Validating documents and schemas (DataStage)
XML Output provides an option to run two XML validation checks at run time:
- Checks for well-formed XML.
- Checks that elements and attributes conform to any XML schema that is referenced in the document.
If you decide to use the option, both validations are performed. Otherwise, no validation occurs.
To refer to a schema in your XML
document, use the attribute schemaLocation
within the root element tag.
For information about activating validation against a schema, see Stage properties.
Setting XML schema options
To enable validation, use the Strict
option. To disable
validation, use the Default
option.
The XML parser compiles the validating schema to create a schema grammar. While validating the grammar, the parser can apply extra steps called full schema constraint checking, which may increase processing time and be memory-intensive.

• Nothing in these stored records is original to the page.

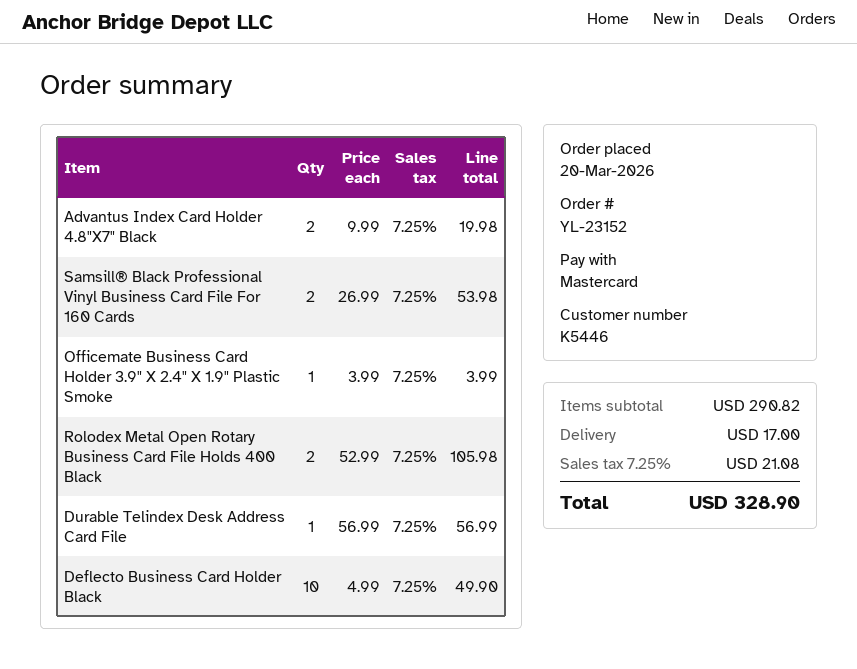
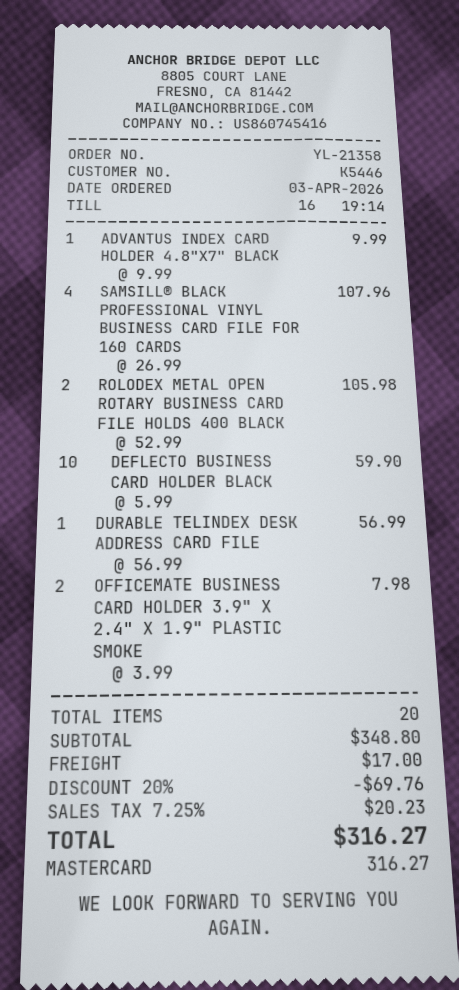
order number: YL-23152 -> YL-21358
order date: 2026-03-20 -> 2026-04-03
Advantus Index Card Holder 4.8"X7" Black: 2 x 9.99 = 19.98 -> 1 x 9.99 = 9.99
Samsill® Black Professional Vinyl Business Card File For 160 Cards: 2 x 26.99 = 53.98 -> 4 x 26.99 = 107.96
Officemate Business Card Holder 3.9" X 2.4" X 1.9" Plastic Smoke: 1 x 3.99 = 3.99 -> 2 x 3.99 = 7.98
Deflecto Business Card Holder Black: 10 x 4.99 = 49.90 -> 10 x 5.99 = 59.90
subtotal: 290.82 -> 348.80
discount: none -> 20% = 69.76
tax: 7.25% = 21.08 -> 7.25% = 20.23
total: 328.90 -> 316.27

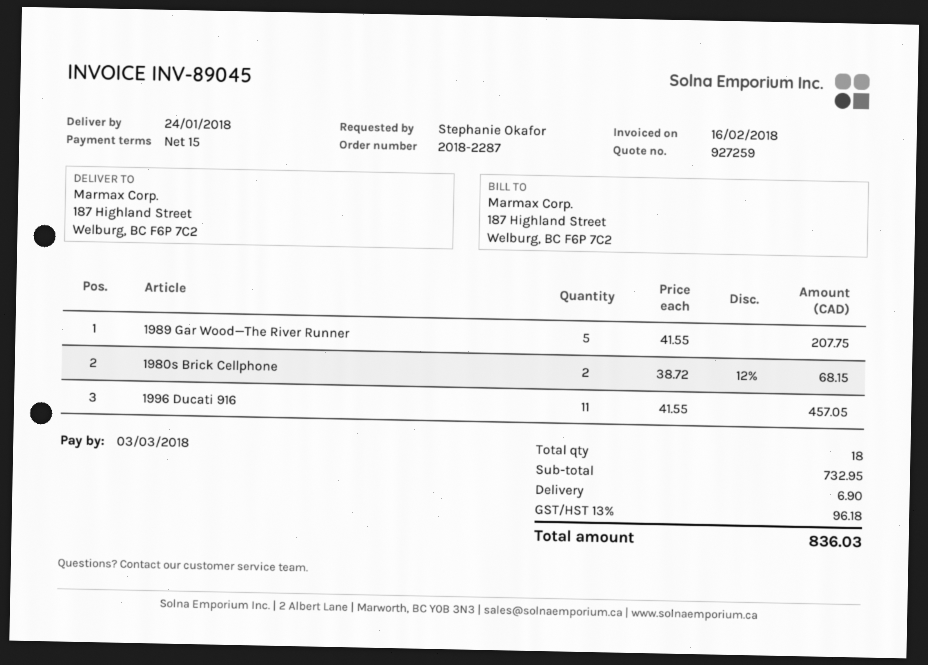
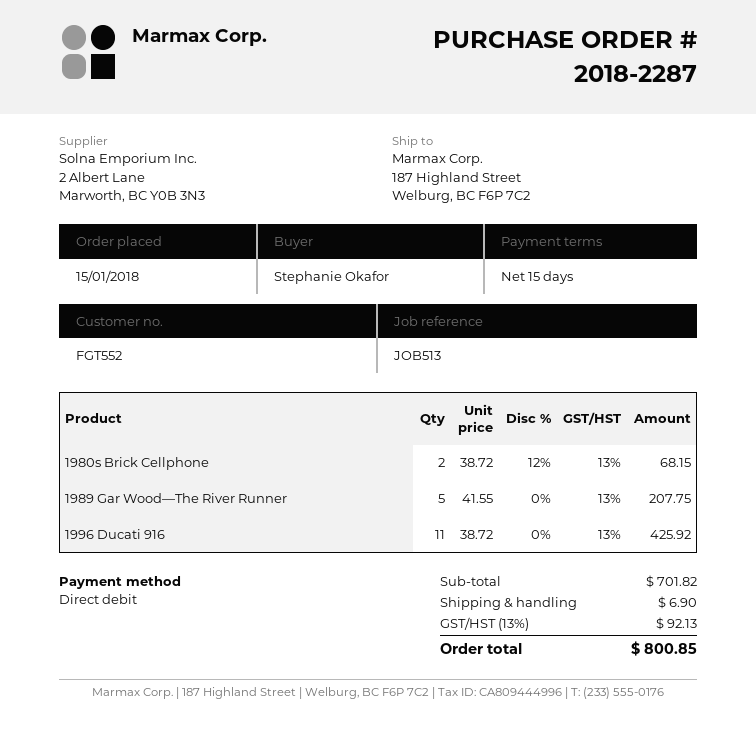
1996 Ducati 916: 11 x 41.55 = 457.05 -> 11 x 38.72 = 425.92
subtotal: 732.95 -> 701.82
tax: 13% = 96.18 -> 13% = 92.13
total: 836.03 -> 800.85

If your job produces two or more XML documents that use the same schema, you can avoid recompiling the schema by caching the grammar.
For information about activating schema validation, see Stage properties.
Validation settings for XML schemas in DataStage
Under Properties, set properties for validating the XML data, logging
errors, and grammar caching. The XML stage checks for well-formed XML and optionally checks that the
data conforms to a referenced XML schema. To use default values for elements and attributes in the
output data, you must specify a schema in your XML input data via the
schemaLocation
attribute within the root element tag.
The XML parser compiles the validating schema to create a schema grammar. While validating the grammar, the parser can apply extra steps called full schema constraint checking, which may increase processing time and be memory-intensive. To enable this checking, select the Strict option under XML validation level. To disable this type of validation, use the Default option.
If your job processes two or more XML documents that use the same schema, you can avoid recompiling the schema by caching the grammar. Select Enable grammar caching to cache the grammar.
Define mappings between the Xalan XSLT processor and DataStage to determine how parsing messages and faulty XML documents are processed. Assign fatal errors, non-fatal-errors, and warnings to one of the error levels in the following table.
DataStage error level | Result |
---|---|
Reject | Faulty document rows and messages can be written to a Reject link, if one exists. You can also send the messages to the job log. |
Fatal | The job terminates, and the messages are written to the job log. |
Warning | A warning message is written to the job log. |
Info | An information message is written to the job log. |
Trace | Debug and monitoring information is written to the job log. |
Mapping validation errors to DataStage errors
The XML parser reports three types of conditions: fatal, error, and warning.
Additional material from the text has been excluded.